▸ **EXERCISE DESCRIPTION**: Only a number is wanted here: the count of lines in the data below where the string "none" occurs.

Change detection data

######

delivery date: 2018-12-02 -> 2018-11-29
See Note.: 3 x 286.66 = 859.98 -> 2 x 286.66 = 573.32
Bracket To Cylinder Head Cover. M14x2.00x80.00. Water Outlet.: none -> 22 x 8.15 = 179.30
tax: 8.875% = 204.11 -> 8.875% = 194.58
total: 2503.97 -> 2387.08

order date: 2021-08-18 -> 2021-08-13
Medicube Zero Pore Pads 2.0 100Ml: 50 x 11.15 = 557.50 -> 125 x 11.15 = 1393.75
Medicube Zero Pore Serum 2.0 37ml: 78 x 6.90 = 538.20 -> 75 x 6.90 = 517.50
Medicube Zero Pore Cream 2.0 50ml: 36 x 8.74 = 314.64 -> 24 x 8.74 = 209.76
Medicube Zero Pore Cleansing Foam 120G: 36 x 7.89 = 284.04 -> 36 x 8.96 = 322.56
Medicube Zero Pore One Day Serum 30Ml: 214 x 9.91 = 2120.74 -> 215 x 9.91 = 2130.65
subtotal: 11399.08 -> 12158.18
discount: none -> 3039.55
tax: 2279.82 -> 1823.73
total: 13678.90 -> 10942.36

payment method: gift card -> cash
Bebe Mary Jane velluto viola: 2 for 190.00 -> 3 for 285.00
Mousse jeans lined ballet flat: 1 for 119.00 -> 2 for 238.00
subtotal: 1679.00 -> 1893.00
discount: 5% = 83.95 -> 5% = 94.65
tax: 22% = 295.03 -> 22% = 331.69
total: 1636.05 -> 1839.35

######

▸ **FINAL ANSWER**: 2